There were four communities of leprosy patients around the Honmyōji Temple, which was a temple of the Nichiren Sect of Buddhism; "leprosy may result if a patient's faith was not enough", according to their sutra. Therefore, many leprosy patients gathered around the temple and prayed for improvement.

==Within the settlements==
More than 10% of people living there developed leprosy, but they lived peacefully with normal persons without trouble. However, some of them organized a secret society which demanded unlawful contributions for leprosy care throughout the country, namely by way of threat of infecting other people. This was made an excuse of the forced hospitalization.
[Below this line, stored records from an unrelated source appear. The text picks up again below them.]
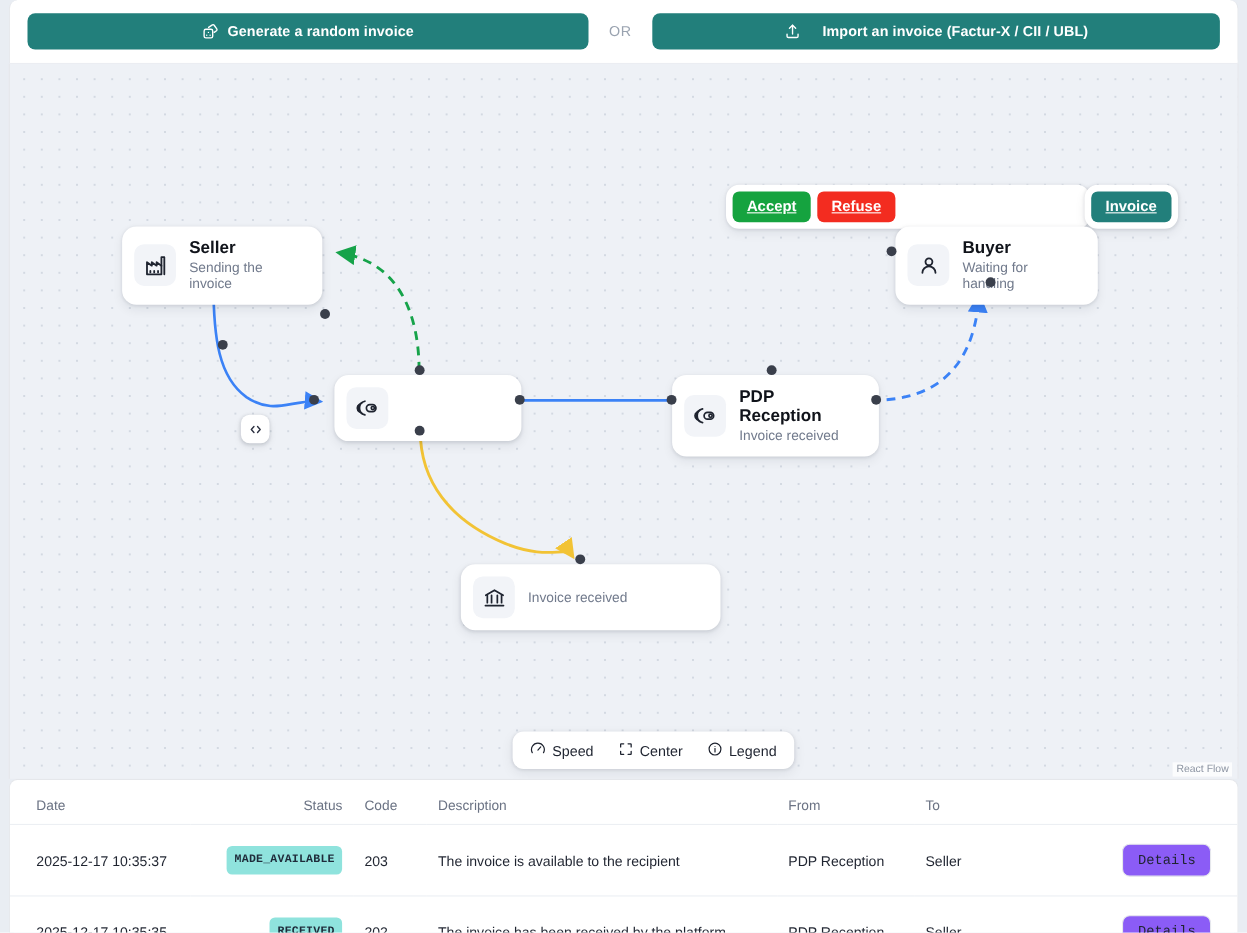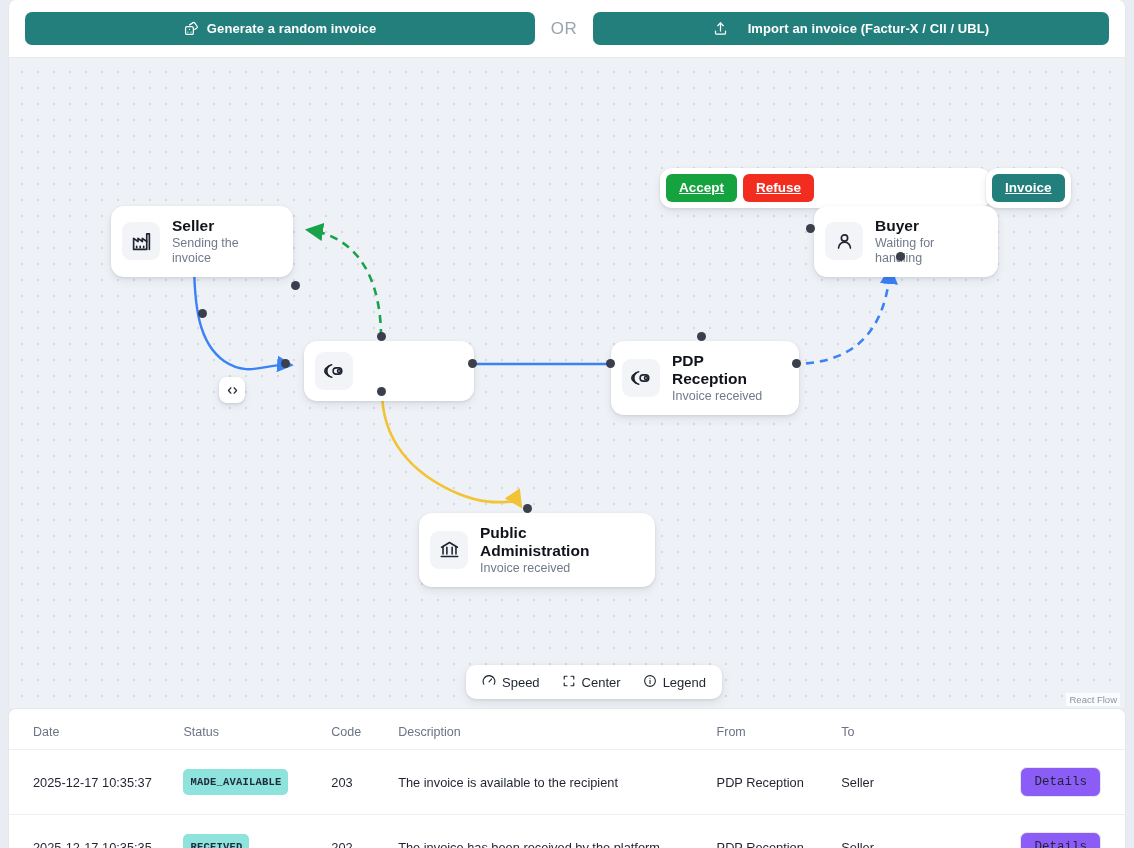--- a/index.html
+++ b/index.html
@@ -41,21 +41,21 @@
     letter-spacing: .1px;
     cursor: pointer;
     font-family: "Liberation Sans", sans-serif;
   }
   #generate-btn { width: 512px; }
   #import-btn  { width: 518px; gap: 20px; }
   .or-sep {
     width: 58px;
     text-align: center;
     color: #9aa3b0;
-    font-size: 17px;
+    font-size: 13px;
     letter-spacing: .6px;
     font-weight: 500;
   }
   .btn-ico { display: inline-flex; align-items: center; }
 
   
   .canvas {
     position: absolute; left: 8px; top: 58px;
     width: 1118px; height: 650px;
     background-color: #eef1f6;
@@ -176,21 +176,21 @@
     padding: 16px 10px 10px 10px;
     border-bottom: 1px solid #eceff3;
   }
   tbody td {
     font-size: 12.8px; color: #1f2430;
     padding: 17px 10px;
     border-bottom: 1px solid #eceff3;
     vertical-align: middle;
   }
   th.c-date, td.c-date { padding-left: 24px; width: 165px; }
-  th.c-status, td.c-status { width: 148px; }
+  th.c-status, td.c-status { width: 148px; text-align: right; }
   th.c-code, td.c-code { width: 67px; }
   th.c-desc, td.c-desc { width: 320px; }
   th.c-from, td.c-from { width: 125px; }
   th.c-to, td.c-to { width: 180px; }
   th.c-act, td.c-act { text-align: right; padding-right: 24px; }
 
   .badge {
     display: inline-block;
     background: #8fe3dd;
     color: #1e2b3a;
@@ -359,21 +359,20 @@
 
     <div class="node" style="left:410px; top:455px; width:236px;">
       <span class="node-ico">
         <svg width="21" height="21" viewBox="0 0 24 24" fill="none" stroke="currentColor" stroke-width="1.8" stroke-linecap="round" stroke-linejoin="round">
           <path d="M3 9.4 12 4l9 5.4"></path>
           <path d="M4.6 9.4V17M9 9.4V17M15 9.4V17M19.4 9.4V17"></path>
           <path d="M2.6 20h18.8"></path>
         </svg>
       </span>
       <span class="node-txt">
-        <span class="node-title">Public Administration</span>
         <span class="node-sub">Invoice received</span>
       </span>
     </div>
     <span class="handle" style="left:514px; top:446px;"></span>
 
     <div class="controls">
       <div class="ctrl">
         <span>
           <svg width="14" height="14" viewBox="0 0 24 24" fill="none" stroke="currentColor" stroke-width="1.9" stroke-linecap="round" stroke-linejoin="round">
             <path d="M3.2 17.5a10 10 0 1 1 17.6 0"></path>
==Forced hospitalization==
In 1927, the Japanese government began to discuss the dissolution of gathering places of leprosy patients. Mamoru Uchida and Soichiro Shiotani studied the conditions of the communities of the Honmyōji Temples. 6 patients wanted to enter Kyushu Sanatorium, but the director Matsuki Miyazaki did not accept them. So, they brought the patients to Nagashima Aiseien and serious discussions started including Kensuke Mitsuda. The directors of sanatoriums formally discussed the dissolution of leprosy communities. Yamada, the director of the Kumamoto Prefecture Police Department, took the leadership and 157 patients were hospitalized by 220 people, including the policemen and workers of the Kikuchi Keifuen Sanatorium.

==The 157 persons==
The 157 persons included 28 children of leprosy patients (children who did not develop leprosy), and 11 non-leprosy persons. With the exception of 8 patients with severe leprosy who were hospitalized in Kikuchi Keifuen Sanatorium, other patients were transferred to other sanatoriums: 26 to Nagashima Aiseien Sanatorium, 31 to Hoshizuka Keiaien Sanatorium, 44 to Oku Komyoen Sanatorium, and 36 Kuryu Rakusen-en Sanatorium. Especially, patients of the secret society were transferred to the Kusatsu Rakusen-en Sanatorium where there was a special prison, for punishment.

==Significance ==
It is generally agreed that this was an important incident in the No Leprosy Patients in Our Prefecture" movement which had started in 1930, although in Kyushu area, this movement had been very slow. Public opinions at that time were in favor of the movement, and purification of a prefecture at that time meant no leprosy patients in the prefecture. Mamoru Uchida pointed out that this incident was the will of the Government, and might be related to the coming war.
The dispersion of patients to other sanatoriums is the sanatorium's strong will, that is, to severe all relations with the Honmyōji communities. The inclusion of 57 patients of the Kaishun Hospital, in February 1941, might have been planned.

==Criticisms==
Minoru Narita criticizes the forced hospitalization at Honmyōji, citing an article concerning recent exclusion of homeless people. "Enterprises at Shinjuku Nishiguchi, at the heart of Tokyo started the rejection of homeless people on the ground of bad smell and hindrance of activities of enterprises and hindrance of public peace and order. Narita states that the forced hospitalization was the same in contents, differing in the viewpoints. These incidents ignored the will of leprosy patients, or of homeless people, and the social problems leading to these incidents. The justifications of the forced hospitalization included the prevention of leprosy, and the peace of people living there.